START RECORDS SUPPLIED

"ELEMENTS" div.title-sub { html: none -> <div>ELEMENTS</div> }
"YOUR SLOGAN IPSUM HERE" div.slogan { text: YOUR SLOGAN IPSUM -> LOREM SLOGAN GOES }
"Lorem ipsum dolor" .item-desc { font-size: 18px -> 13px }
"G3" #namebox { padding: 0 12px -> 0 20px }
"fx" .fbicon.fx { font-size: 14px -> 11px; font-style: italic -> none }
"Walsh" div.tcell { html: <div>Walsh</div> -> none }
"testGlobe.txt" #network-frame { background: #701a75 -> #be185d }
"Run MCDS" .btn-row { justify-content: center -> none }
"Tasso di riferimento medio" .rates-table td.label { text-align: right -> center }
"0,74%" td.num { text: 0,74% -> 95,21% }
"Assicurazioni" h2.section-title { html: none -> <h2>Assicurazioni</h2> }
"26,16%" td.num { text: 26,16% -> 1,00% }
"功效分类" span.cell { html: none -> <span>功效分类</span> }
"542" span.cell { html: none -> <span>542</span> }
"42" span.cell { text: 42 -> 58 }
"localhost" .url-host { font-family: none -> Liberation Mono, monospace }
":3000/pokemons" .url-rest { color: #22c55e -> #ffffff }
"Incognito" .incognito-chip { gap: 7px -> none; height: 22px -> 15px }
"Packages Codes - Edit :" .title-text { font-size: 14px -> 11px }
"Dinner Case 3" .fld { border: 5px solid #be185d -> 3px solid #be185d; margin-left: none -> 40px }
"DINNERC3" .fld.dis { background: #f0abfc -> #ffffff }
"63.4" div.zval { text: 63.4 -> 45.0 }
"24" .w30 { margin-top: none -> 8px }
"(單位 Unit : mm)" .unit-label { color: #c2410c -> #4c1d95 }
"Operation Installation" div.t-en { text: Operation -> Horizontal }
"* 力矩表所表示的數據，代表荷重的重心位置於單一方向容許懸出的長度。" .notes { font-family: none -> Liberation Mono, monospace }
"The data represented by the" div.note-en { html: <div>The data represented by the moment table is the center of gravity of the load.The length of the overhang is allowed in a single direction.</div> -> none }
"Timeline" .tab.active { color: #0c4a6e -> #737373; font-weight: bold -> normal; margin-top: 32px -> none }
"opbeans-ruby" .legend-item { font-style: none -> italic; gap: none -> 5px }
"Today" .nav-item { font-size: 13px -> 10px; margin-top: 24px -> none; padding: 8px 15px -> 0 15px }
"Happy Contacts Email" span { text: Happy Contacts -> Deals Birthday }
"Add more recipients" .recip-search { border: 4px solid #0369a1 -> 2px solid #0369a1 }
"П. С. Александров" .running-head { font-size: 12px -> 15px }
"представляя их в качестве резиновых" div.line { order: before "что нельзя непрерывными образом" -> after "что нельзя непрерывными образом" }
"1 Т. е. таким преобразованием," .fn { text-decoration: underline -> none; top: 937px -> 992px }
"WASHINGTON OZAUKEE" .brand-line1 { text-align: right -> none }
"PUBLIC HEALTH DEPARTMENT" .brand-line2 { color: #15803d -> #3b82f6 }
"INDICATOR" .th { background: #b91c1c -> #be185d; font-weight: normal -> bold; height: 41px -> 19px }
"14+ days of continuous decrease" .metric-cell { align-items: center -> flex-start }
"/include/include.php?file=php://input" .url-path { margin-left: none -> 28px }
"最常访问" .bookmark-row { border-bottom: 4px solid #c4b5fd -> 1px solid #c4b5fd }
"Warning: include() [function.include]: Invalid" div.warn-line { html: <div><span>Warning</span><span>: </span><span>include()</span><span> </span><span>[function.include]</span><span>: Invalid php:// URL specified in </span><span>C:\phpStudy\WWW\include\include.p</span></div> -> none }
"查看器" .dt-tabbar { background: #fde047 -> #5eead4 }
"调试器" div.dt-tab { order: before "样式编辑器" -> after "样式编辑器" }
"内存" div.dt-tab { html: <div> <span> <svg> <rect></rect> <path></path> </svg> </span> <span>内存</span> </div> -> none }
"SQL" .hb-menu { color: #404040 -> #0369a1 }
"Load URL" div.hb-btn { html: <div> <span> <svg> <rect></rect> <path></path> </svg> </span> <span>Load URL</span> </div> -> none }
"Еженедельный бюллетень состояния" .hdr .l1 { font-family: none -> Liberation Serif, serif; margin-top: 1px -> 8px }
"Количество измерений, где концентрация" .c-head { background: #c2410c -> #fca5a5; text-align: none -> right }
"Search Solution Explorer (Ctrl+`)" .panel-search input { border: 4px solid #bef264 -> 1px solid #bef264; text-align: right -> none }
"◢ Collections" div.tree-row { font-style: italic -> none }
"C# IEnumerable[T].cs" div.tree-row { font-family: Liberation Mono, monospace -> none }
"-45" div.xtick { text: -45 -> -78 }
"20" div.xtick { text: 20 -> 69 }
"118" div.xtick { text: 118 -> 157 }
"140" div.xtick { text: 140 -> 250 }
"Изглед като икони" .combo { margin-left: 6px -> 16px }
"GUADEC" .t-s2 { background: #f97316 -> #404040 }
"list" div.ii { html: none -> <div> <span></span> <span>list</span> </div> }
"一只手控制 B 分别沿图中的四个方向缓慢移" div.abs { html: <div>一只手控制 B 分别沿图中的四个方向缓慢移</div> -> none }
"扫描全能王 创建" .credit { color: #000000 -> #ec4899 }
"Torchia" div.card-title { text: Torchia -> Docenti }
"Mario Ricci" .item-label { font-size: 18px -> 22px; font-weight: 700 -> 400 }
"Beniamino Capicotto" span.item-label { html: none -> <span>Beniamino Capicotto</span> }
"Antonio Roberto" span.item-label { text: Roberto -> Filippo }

END RECORDS SUPPLIED

◆ **INSTRUCTIONS FOR THE TASK**
Within the entries above, count each line holding the string "include". Give only the result.

◆ **TASK OUTPUT**
2